## DATA FOR REVIEW

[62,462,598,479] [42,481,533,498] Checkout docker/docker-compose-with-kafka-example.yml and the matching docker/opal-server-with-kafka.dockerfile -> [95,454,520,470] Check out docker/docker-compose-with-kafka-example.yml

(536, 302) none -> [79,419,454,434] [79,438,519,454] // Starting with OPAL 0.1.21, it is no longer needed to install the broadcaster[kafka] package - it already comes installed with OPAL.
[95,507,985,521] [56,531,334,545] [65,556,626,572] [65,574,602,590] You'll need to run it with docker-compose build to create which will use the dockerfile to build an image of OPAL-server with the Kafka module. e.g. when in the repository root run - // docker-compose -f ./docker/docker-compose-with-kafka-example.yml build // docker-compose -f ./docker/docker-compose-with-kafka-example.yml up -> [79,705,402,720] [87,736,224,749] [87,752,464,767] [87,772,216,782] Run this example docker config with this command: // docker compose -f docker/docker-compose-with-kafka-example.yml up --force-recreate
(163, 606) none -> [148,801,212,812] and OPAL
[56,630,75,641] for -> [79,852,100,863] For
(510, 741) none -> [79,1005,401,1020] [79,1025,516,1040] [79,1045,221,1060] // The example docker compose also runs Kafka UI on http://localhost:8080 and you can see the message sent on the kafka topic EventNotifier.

## PROMPT
Only the lines of the data holding the string "none" are wanted; copy each of them.

## TASK OUTPUT
(536, 302) none -> [79,419,454,434] [79,438,519,454] // Starting with OPAL 0.1.21, it is no longer needed to install the broadcaster[kafka] package - it already comes installed with OPAL.
(163, 606) none -> [148,801,212,812] and OPAL
(510, 741) none -> [79,1005,401,1020] [79,1025,516,1040] [79,1045,221,1060] // The example docker compose also runs Kafka UI on http://localhost:8080 and you can see the message sent on the kafka topic EventNotifier.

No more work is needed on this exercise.